## Material supplied

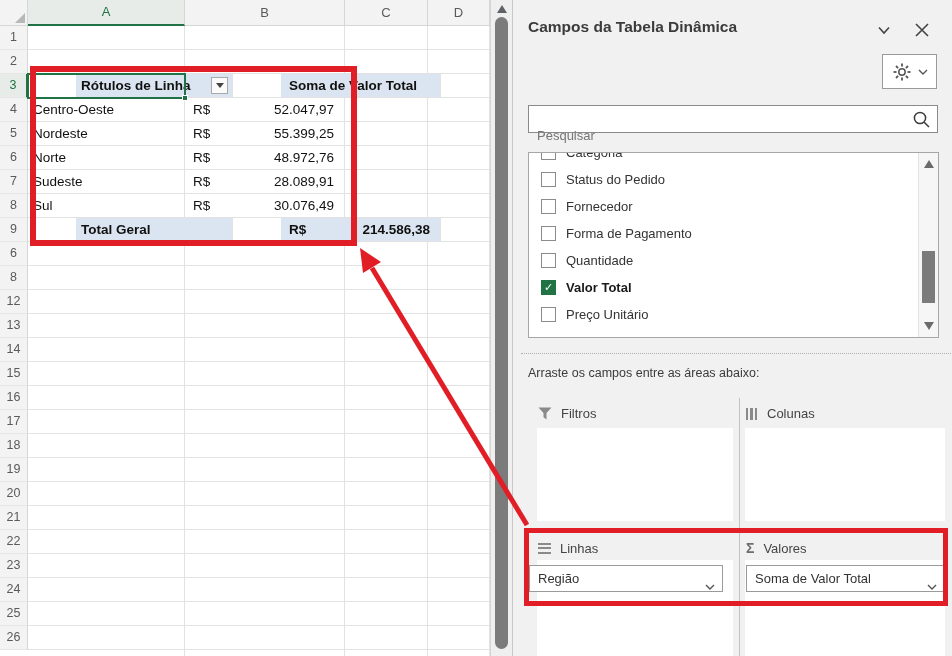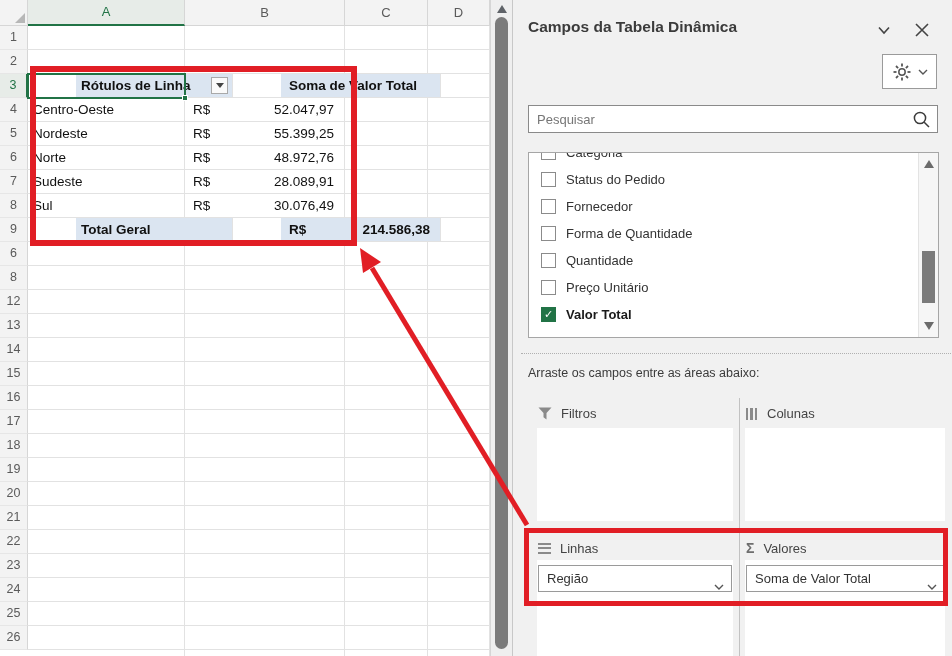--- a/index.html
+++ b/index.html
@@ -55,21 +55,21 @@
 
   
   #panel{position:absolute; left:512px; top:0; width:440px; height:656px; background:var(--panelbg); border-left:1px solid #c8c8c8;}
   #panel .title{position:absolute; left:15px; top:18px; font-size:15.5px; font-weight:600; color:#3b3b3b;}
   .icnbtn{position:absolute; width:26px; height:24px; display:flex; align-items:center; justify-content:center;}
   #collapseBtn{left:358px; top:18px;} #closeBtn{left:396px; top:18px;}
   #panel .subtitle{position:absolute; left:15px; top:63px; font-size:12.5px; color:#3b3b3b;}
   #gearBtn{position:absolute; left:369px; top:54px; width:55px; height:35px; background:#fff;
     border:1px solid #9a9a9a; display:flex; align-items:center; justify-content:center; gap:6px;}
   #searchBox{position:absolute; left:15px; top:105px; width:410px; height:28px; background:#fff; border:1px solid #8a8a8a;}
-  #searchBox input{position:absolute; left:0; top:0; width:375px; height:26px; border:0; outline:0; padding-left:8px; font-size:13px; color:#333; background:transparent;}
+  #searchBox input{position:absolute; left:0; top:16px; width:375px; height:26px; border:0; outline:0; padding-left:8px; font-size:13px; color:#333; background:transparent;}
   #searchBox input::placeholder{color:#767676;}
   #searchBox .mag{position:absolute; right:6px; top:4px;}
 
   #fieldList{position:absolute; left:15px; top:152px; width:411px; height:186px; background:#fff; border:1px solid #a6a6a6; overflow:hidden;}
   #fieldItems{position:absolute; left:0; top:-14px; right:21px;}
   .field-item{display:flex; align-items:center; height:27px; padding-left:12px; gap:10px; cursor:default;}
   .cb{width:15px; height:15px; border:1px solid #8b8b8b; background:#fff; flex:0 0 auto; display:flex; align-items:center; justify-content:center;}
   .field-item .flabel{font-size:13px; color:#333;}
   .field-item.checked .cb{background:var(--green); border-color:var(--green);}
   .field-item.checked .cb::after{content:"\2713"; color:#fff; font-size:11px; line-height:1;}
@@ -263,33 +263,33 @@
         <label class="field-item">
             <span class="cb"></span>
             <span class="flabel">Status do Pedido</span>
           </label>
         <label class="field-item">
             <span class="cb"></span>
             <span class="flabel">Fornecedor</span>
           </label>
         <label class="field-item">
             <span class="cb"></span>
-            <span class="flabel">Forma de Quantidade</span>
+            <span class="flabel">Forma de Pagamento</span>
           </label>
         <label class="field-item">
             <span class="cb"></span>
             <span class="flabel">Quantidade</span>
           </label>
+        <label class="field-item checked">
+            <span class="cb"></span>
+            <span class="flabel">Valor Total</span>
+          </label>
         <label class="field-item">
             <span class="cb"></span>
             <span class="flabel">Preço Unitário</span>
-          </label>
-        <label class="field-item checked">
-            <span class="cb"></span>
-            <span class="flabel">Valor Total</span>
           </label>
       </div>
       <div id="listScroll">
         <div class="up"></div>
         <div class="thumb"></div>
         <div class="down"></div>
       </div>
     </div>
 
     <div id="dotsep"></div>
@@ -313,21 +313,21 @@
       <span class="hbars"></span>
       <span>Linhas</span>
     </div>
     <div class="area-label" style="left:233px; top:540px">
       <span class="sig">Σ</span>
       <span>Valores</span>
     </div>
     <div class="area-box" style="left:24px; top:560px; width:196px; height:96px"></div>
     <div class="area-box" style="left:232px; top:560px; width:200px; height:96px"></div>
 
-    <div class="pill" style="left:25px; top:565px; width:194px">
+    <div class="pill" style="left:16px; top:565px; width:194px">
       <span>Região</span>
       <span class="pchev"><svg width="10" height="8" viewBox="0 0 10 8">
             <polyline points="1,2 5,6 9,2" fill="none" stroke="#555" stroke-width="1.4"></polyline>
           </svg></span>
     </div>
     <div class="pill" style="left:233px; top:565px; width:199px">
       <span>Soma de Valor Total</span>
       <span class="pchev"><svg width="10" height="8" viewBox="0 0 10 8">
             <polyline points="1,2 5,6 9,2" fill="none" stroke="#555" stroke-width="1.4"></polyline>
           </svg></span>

## Task objective
The lines to return are those with the string "position" in them; copy each from the entries above.

## Your response
   #panel{position:absolute; left:512px; top:0; width:440px; height:656px; background:var(--panelbg); border-left:1px solid #c8c8c8;}
   #panel .title{position:absolute; left:15px; top:18px; font-size:15.5px; font-weight:600; color:#3b3b3b;}
   .icnbtn{position:absolute; width:26px; height:24px; display:flex; align-items:center; justify-content:center;}
   #panel .subtitle{position:absolute; left:15px; top:63px; font-size:12.5px; color:#3b3b3b;}
   #gearBtn{position:absolute; left:369px; top:54px; width:55px; height:35px; background:#fff;
   #searchBox{position:absolute; left:15px; top:105px; width:410px; height:28px; background:#fff; border:1px solid #8a8a8a;}
-  #searchBox input{position:absolute; left:0; top:0; width:375px; height:26px; border:0; outline:0; padding-left:8px; font-size:13px; color:#333; background:transparent;}
+  #searchBox input{position:absolute; left:0; top:16px; width:375px; height:26px; border:0; outline:0; padding-left:8px; font-size:13px; color:#333; background:transparent;}
   #searchBox .mag{position:absolute; right:6px; top:4px;}
   #fieldList{position:absolute; left:15px; top:152px; width:411px; height:186px; background:#fff; border:1px solid #a6a6a6; overflow:hidden;}
   #fieldItems{position:absolute; left:0; top:-14px; right:21px;}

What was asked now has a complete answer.